[Start of Attachment]
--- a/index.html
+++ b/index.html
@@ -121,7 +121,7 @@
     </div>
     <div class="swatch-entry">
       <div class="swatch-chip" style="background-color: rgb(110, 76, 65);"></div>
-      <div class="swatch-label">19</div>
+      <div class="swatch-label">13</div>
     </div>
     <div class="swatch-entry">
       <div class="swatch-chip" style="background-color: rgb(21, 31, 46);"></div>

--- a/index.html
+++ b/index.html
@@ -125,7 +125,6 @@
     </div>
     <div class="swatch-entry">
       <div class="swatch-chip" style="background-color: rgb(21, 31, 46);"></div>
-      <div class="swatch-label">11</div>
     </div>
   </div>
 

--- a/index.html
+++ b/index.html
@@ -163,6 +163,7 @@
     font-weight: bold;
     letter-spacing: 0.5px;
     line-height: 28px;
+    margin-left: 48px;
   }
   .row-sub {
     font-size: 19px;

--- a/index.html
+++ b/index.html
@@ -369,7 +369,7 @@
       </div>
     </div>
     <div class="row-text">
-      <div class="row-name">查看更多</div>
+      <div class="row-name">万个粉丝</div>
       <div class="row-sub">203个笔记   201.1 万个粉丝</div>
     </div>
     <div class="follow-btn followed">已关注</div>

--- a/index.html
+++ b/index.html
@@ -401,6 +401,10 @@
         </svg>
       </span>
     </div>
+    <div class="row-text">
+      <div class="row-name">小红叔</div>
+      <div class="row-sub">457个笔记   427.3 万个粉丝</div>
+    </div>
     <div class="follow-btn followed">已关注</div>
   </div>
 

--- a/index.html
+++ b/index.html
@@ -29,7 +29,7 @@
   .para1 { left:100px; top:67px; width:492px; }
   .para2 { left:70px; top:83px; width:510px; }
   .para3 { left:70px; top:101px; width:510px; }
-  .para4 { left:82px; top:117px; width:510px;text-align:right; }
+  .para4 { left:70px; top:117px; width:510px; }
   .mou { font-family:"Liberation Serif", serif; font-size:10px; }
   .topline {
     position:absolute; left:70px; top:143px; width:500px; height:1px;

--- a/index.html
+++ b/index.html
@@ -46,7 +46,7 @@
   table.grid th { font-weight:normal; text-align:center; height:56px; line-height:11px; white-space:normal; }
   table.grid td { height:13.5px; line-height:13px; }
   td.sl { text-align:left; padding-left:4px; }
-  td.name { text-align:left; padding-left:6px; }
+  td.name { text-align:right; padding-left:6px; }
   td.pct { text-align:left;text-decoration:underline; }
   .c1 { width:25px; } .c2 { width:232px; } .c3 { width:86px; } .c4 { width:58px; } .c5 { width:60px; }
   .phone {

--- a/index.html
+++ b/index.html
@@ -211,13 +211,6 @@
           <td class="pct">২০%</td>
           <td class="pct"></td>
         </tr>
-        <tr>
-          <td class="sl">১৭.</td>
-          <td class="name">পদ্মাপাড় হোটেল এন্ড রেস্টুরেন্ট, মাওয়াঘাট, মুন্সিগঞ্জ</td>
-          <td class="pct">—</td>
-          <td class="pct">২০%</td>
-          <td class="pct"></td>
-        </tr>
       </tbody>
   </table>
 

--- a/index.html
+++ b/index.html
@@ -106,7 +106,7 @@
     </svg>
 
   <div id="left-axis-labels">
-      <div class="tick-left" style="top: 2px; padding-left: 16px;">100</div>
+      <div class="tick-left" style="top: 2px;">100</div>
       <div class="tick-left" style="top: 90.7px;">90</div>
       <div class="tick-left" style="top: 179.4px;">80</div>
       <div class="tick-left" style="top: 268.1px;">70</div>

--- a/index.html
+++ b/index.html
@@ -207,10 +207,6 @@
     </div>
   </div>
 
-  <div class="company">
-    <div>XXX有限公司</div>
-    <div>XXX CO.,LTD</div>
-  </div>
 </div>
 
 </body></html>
[End of Attachment]
## [How to complete this task]
Print all of the entries exactly, leaving nothing out.

## [Solution for this problem]
--- a/index.html
+++ b/index.html
@@ -121,7 +121,7 @@
     </div>
     <div class="swatch-entry">
       <div class="swatch-chip" style="background-color: rgb(110, 76, 65);"></div>
-      <div class="swatch-label">19</div>
+      <div class="swatch-label">13</div>
     </div>
     <div class="swatch-entry">
       <div class="swatch-chip" style="background-color: rgb(21, 31, 46);"></div>

--- a/index.html
+++ b/index.html
@@ -125,7 +125,6 @@
     </div>
     <div class="swatch-entry">
       <div class="swatch-chip" style="background-color: rgb(21, 31, 46);"></div>
-      <div class="swatch-label">11</div>
     </div>
   </div>
 

--- a/index.html
+++ b/index.html
@@ -163,6 +163,7 @@
     font-weight: bold;
     letter-spacing: 0.5px;
     line-height: 28px;
+    margin-left: 48px;
   }
   .row-sub {
     font-size: 19px;

--- a/index.html
+++ b/index.html
@@ -369,7 +369,7 @@
       </div>
     </div>
     <div class="row-text">
-      <div class="row-name">查看更多</div>
+      <div class="row-name">万个粉丝</div>
       <div class="row-sub">203个笔记   201.1 万个粉丝</div>
     </div>
     <div class="follow-btn followed">已关注</div>

--- a/index.html
+++ b/index.html
@@ -401,6 +401,10 @@
         </svg>
       </span>
     </div>
+    <div class="row-text">
+      <div class="row-name">小红叔</div>
+      <div class="row-sub">457个笔记   427.3 万个粉丝</div>
+    </div>
     <div class="follow-btn followed">已关注</div>
   </div>
 

--- a/index.html
+++ b/index.html
@@ -29,7 +29,7 @@
   .para1 { left:100px; top:67px; width:492px; }
   .para2 { left:70px; top:83px; width:510px; }
   .para3 { left:70px; top:101px; width:510px; }
-  .para4 { left:82px; top:117px; width:510px;text-align:right; }
+  .para4 { left:70px; top:117px; width:510px; }
   .mou { font-family:"Liberation Serif", serif; font-size:10px; }
   .topline {
     position:absolute; left:70px; top:143px; width:500px; height:1px;

--- a/index.html
+++ b/index.html
@@ -46,7 +46,7 @@
   table.grid th { font-weight:normal; text-align:center; height:56px; line-height:11px; white-space:normal; }
   table.grid td { height:13.5px; line-height:13px; }
   td.sl { text-align:left; padding-left:4px; }
-  td.name { text-align:left; padding-left:6px; }
+  td.name { text-align:right; padding-left:6px; }
   td.pct { text-align:left;text-decoration:underline; }
   .c1 { width:25px; } .c2 { width:232px; } .c3 { width:86px; } .c4 { width:58px; } .c5 { width:60px; }
   .phone {

--- a/index.html
+++ b/index.html
@@ -211,13 +211,6 @@
           <td class="pct">২০%</td>
           <td class="pct"></td>
         </tr>
-        <tr>
-          <td class="sl">১৭.</td>
-          <td class="name">পদ্মাপাড় হোটেল এন্ড রেস্টুরেন্ট, মাওয়াঘাট, মুন্সিগঞ্জ</td>
-          <td class="pct">—</td>
-          <td class="pct">২০%</td>
-          <td class="pct"></td>
-        </tr>
       </tbody>
   </table>
 

--- a/index.html
+++ b/index.html
@@ -106,7 +106,7 @@
     </svg>
 
   <div id="left-axis-labels">
-      <div class="tick-left" style="top: 2px; padding-left: 16px;">100</div>
+      <div class="tick-left" style="top: 2px;">100</div>
       <div class="tick-left" style="top: 90.7px;">90</div>
       <div class="tick-left" style="top: 179.4px;">80</div>
       <div class="tick-left" style="top: 268.1px;">70</div>

--- a/index.html
+++ b/index.html
@@ -207,10 +207,6 @@
     </div>
   </div>
 
-  <div class="company">
-    <div>XXX有限公司</div>
-    <div>XXX CO.,LTD</div>
-  </div>
 </div>
 
 </body></html>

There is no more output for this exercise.